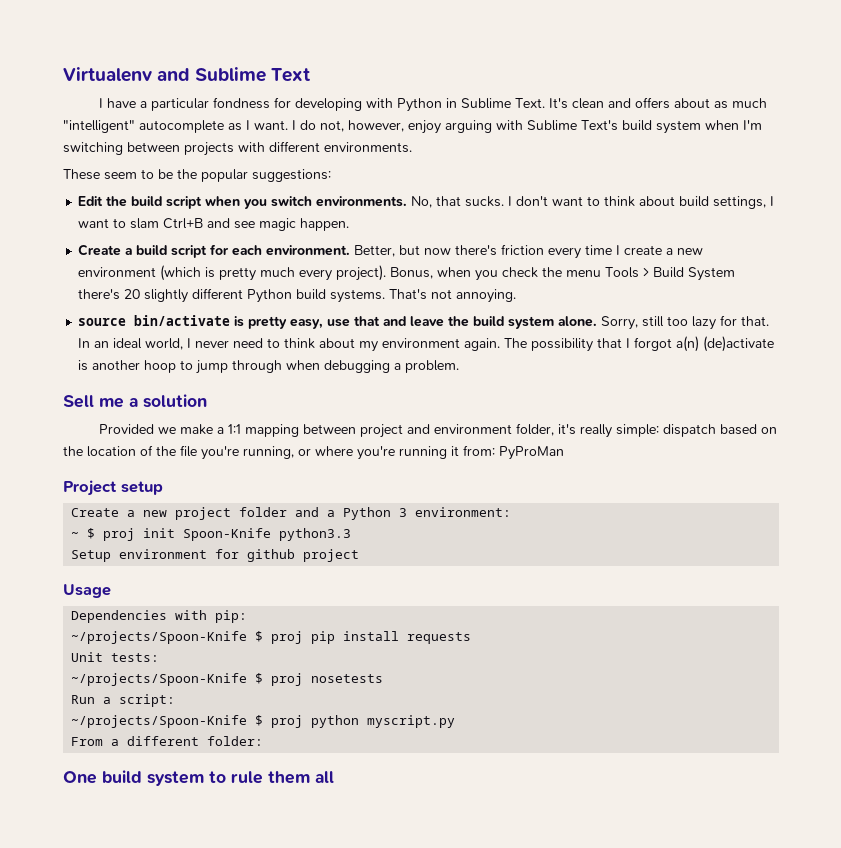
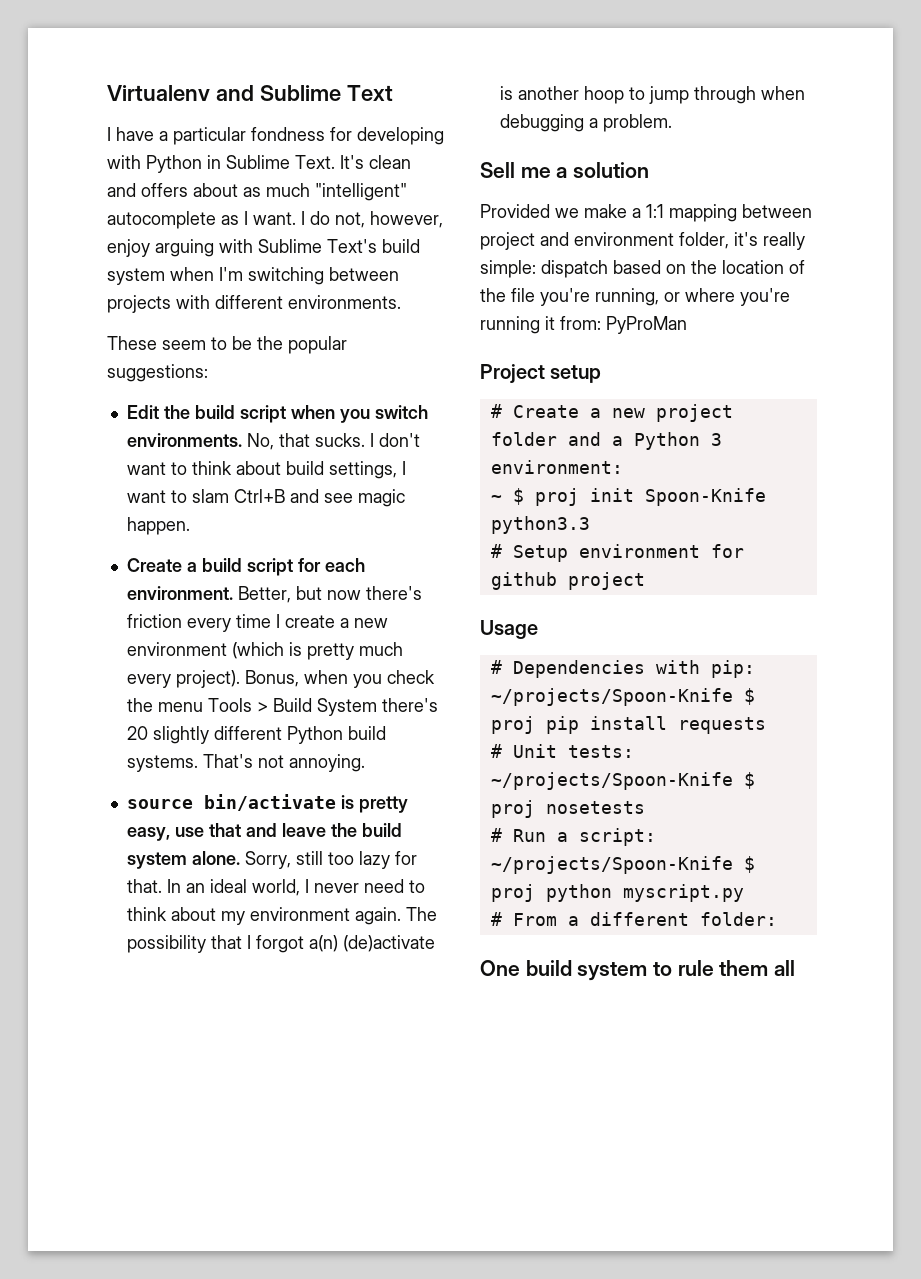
- Create a new project folder and a Python 3 environment:
+ # Create a new project folder and a Python 3 environment:
- Setup environment for github project
+ # Setup environment for github project
- Dependencies with pip:
+ # Dependencies with pip:
- Unit tests:
+ # Unit tests:
- Run a script:
+ # Run a script:
- From a different folder:
+ # From a different folder:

+ + +

EXERCISE AIM
What is needed here is each line above set down word for word, minus the images.

RESULT BELOW
- Create a new project folder and a Python 3 environment:
+ # Create a new project folder and a Python 3 environment:
- Setup environment for github project
+ # Setup environment for github project
- Dependencies with pip:
+ # Dependencies with pip:
- Unit tests:
+ # Unit tests:
- Run a script:
+ # Run a script:
- From a different folder:
+ # From a different folder:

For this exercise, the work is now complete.